__Input for this task__.
<<<<
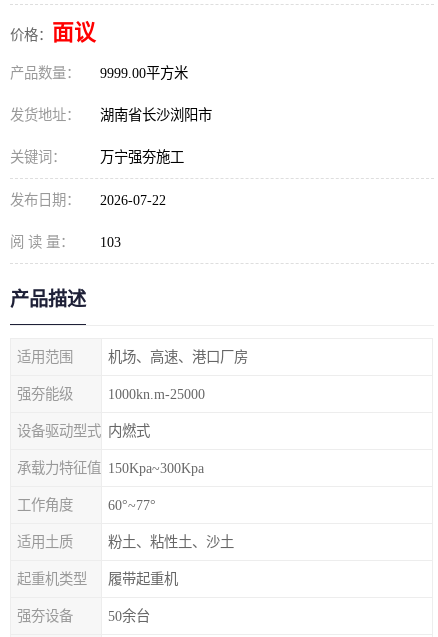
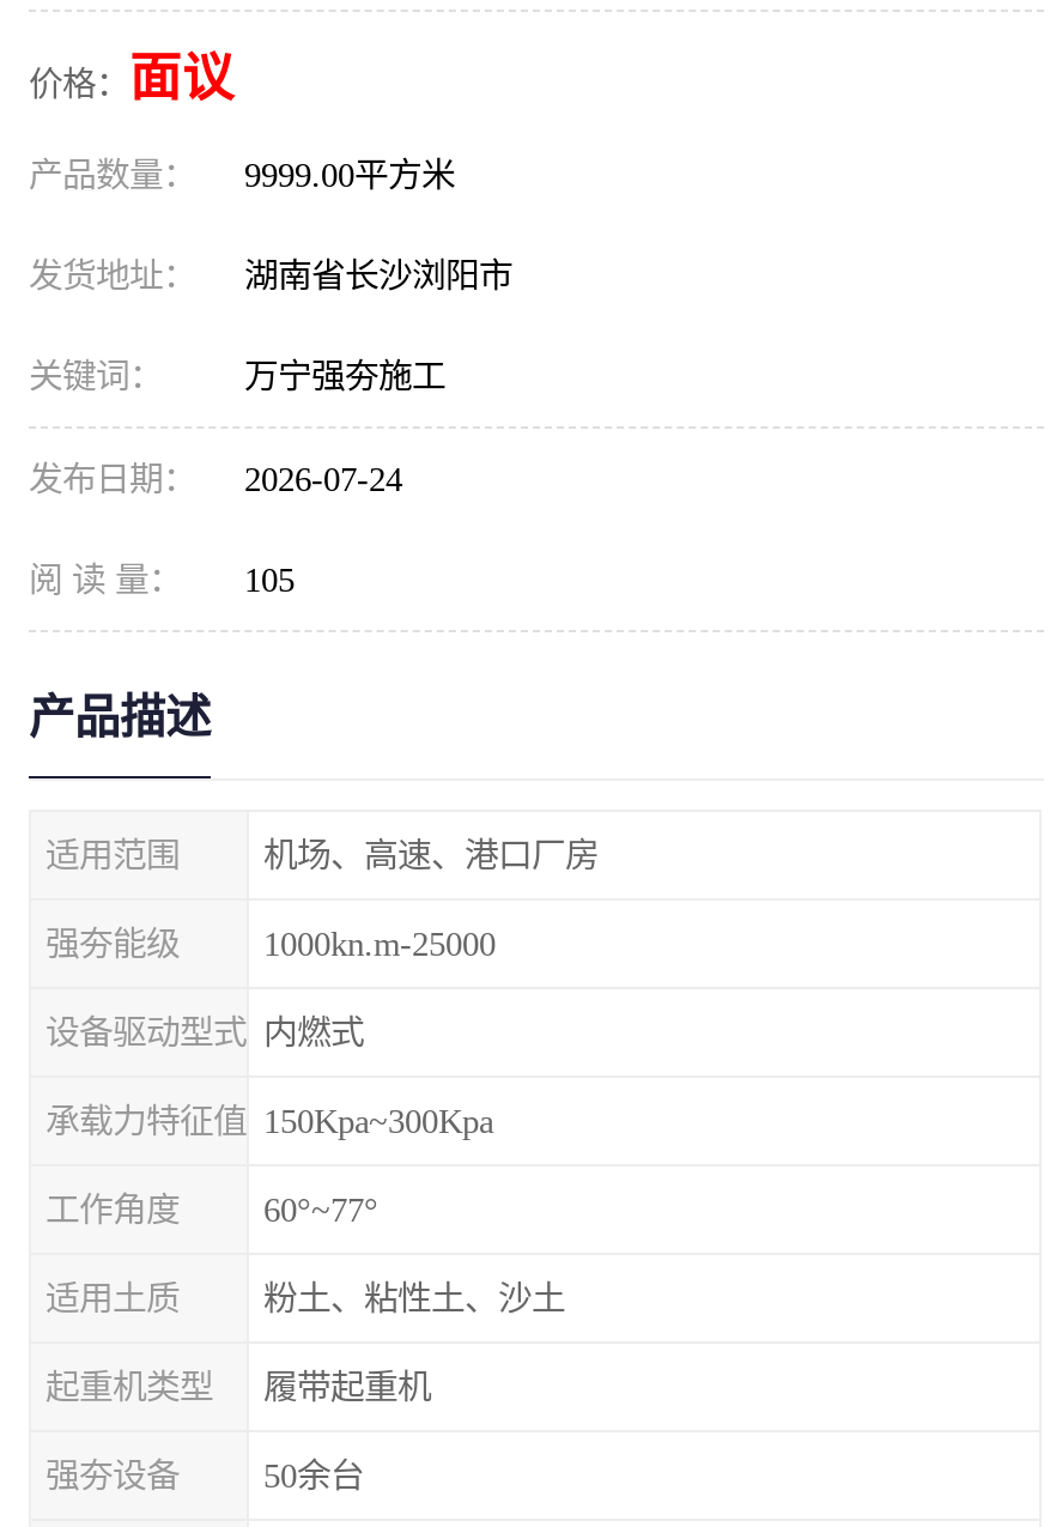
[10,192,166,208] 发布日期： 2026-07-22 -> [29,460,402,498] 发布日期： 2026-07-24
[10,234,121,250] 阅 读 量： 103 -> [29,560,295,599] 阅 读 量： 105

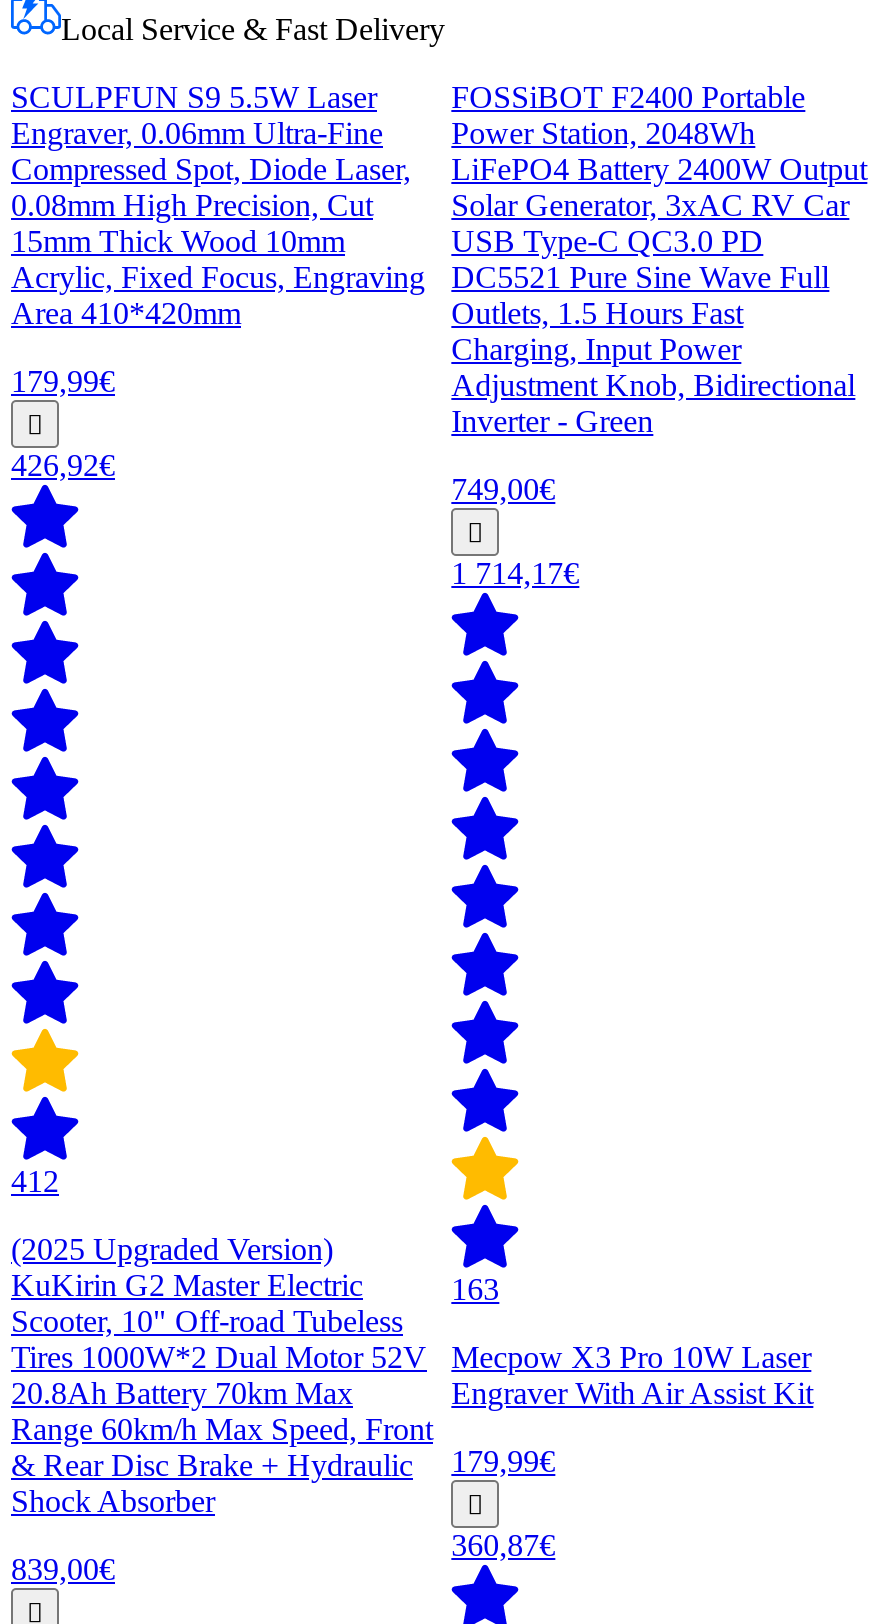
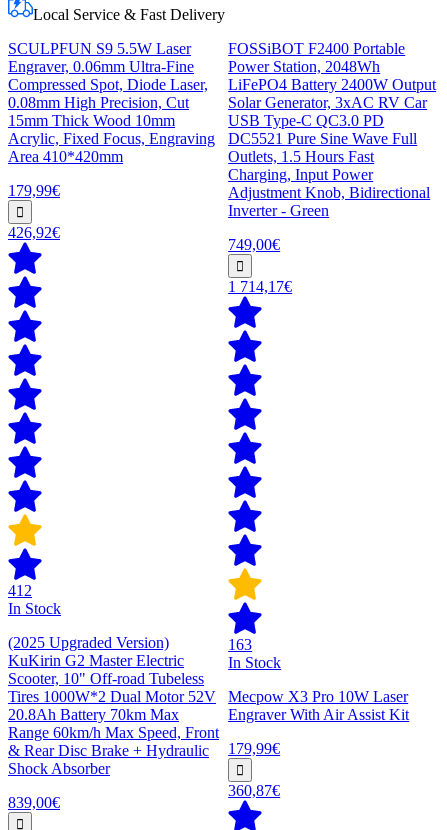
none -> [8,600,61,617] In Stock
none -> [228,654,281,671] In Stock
>>>>
<<<<
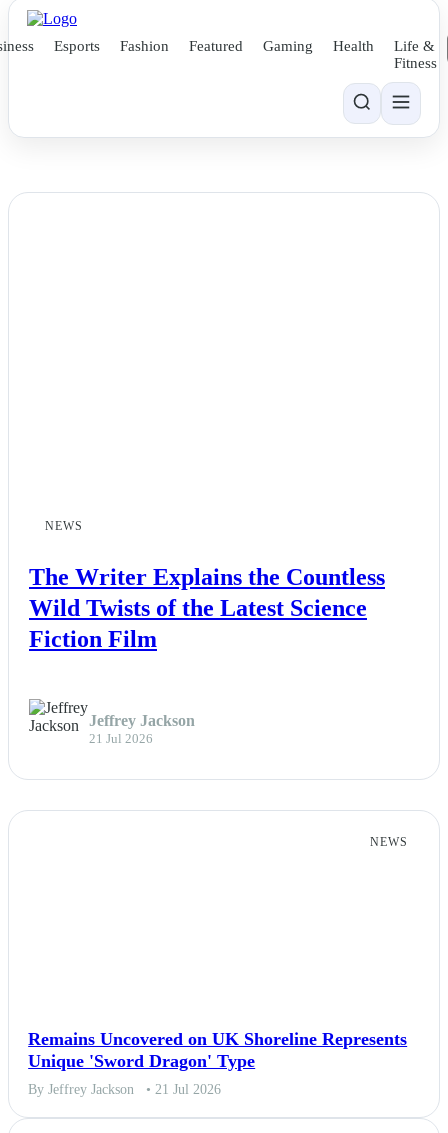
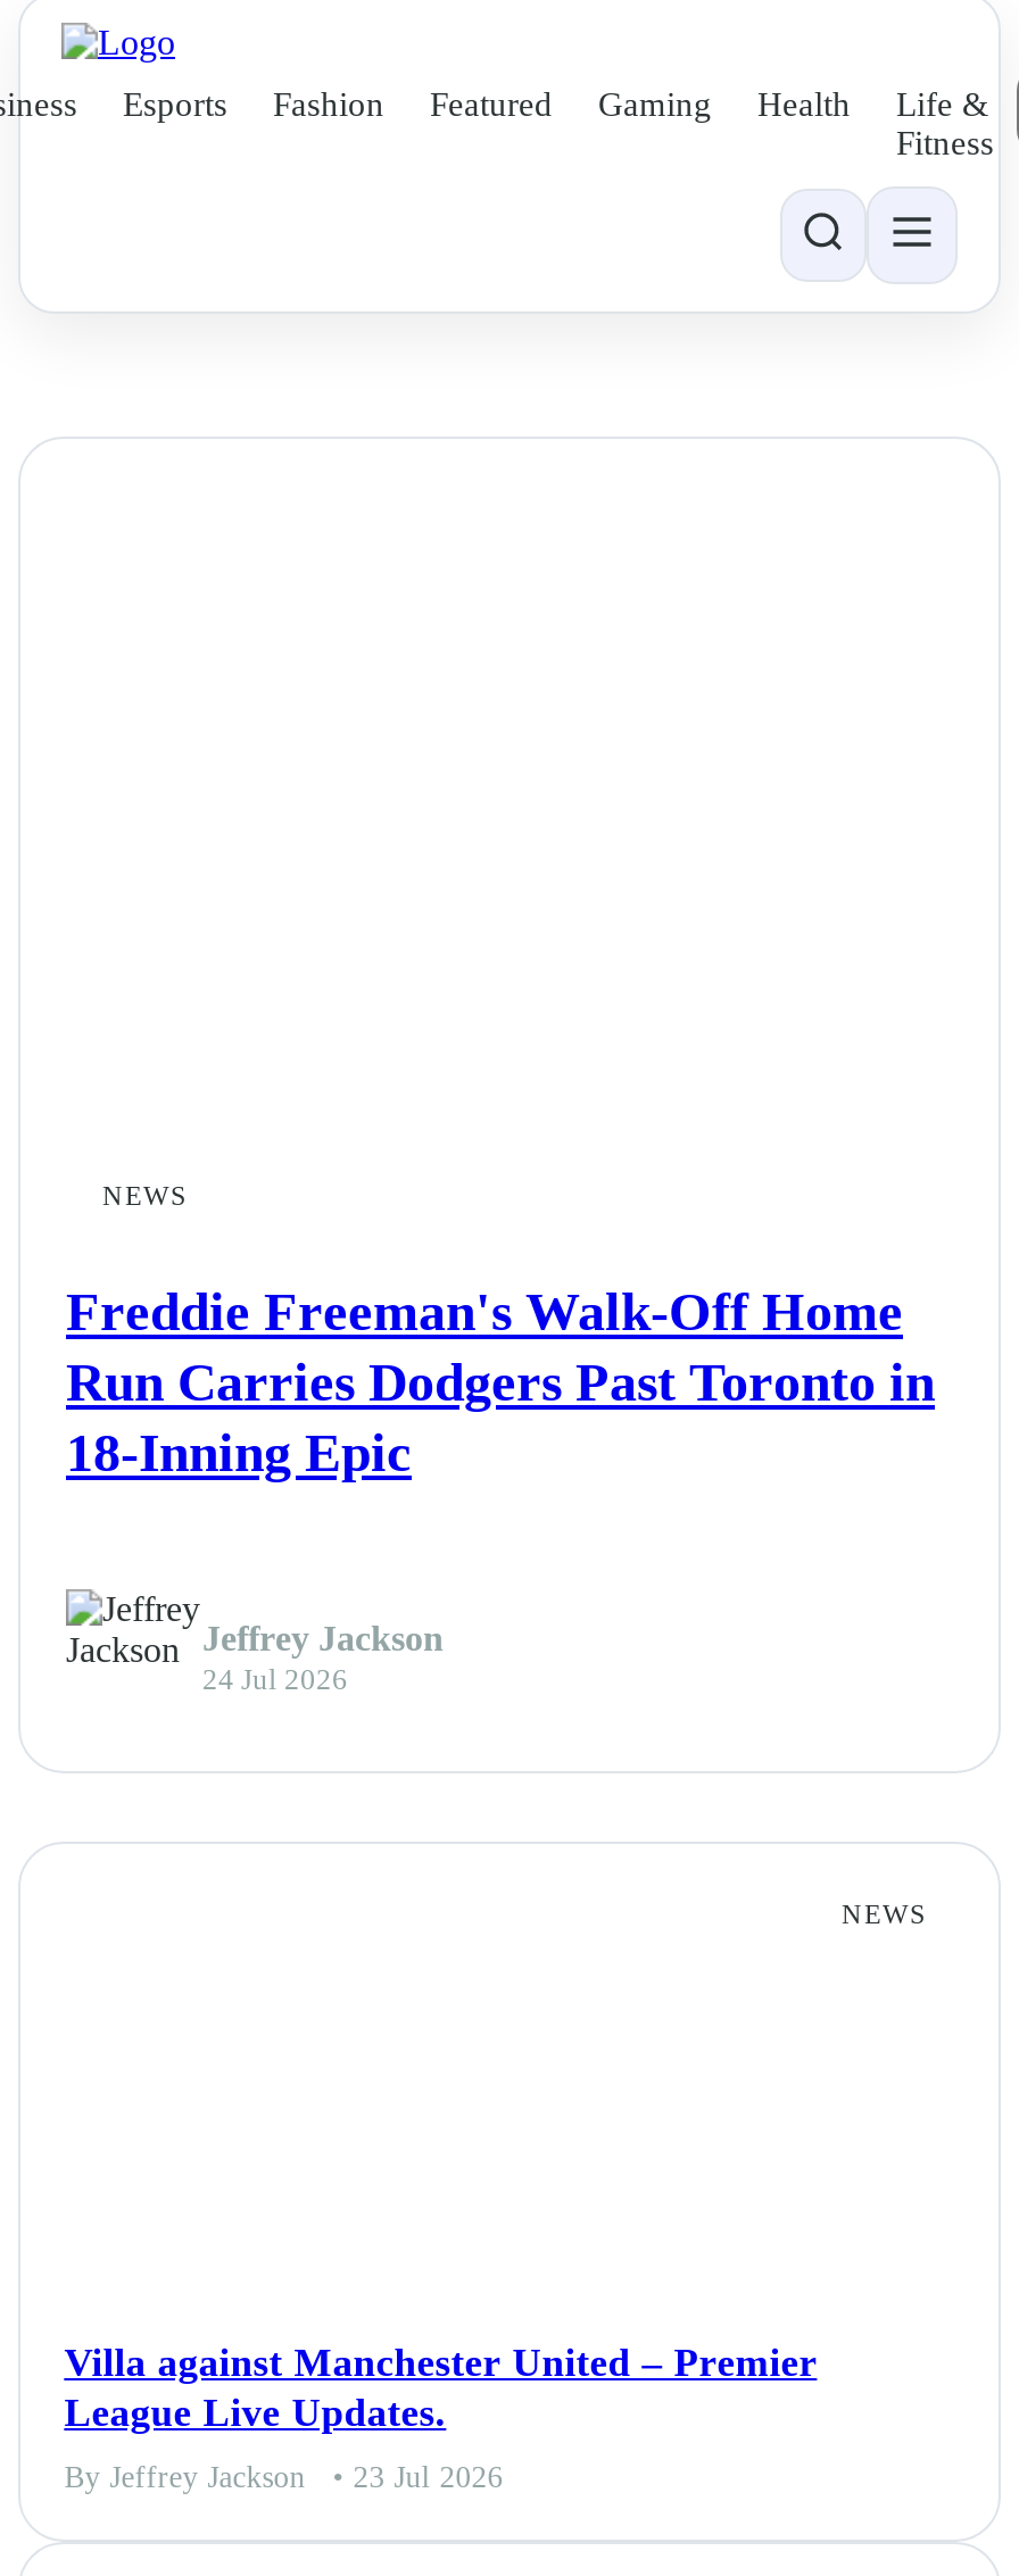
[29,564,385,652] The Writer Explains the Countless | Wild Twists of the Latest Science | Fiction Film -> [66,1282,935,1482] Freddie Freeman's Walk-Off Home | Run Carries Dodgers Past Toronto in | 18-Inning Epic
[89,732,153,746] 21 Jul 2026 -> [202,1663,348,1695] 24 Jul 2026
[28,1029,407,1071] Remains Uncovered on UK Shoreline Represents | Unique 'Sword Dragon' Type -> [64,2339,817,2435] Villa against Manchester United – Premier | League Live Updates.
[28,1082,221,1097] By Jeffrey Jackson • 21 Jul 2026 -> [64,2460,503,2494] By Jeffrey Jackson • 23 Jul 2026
>>>>
__Problem to work on__. Reproduce word for word the material above, beginning with the line that contains "[89,732,153,746] 21 Jul" and ending with the line that contains "[28,1082,221,1097] By Jeffrey".

__Task answer__.
[89,732,153,746] 21 Jul 2026 -> [202,1663,348,1695] 24 Jul 2026
[28,1029,407,1071] Remains Uncovered on UK Shoreline Represents | Unique 'Sword Dragon' Type -> [64,2339,817,2435] Villa against Manchester United – Premier | League Live Updates.
[28,1082,221,1097] By Jeffrey Jackson • 21 Jul 2026 -> [64,2460,503,2494] By Jeffrey Jackson • 23 Jul 2026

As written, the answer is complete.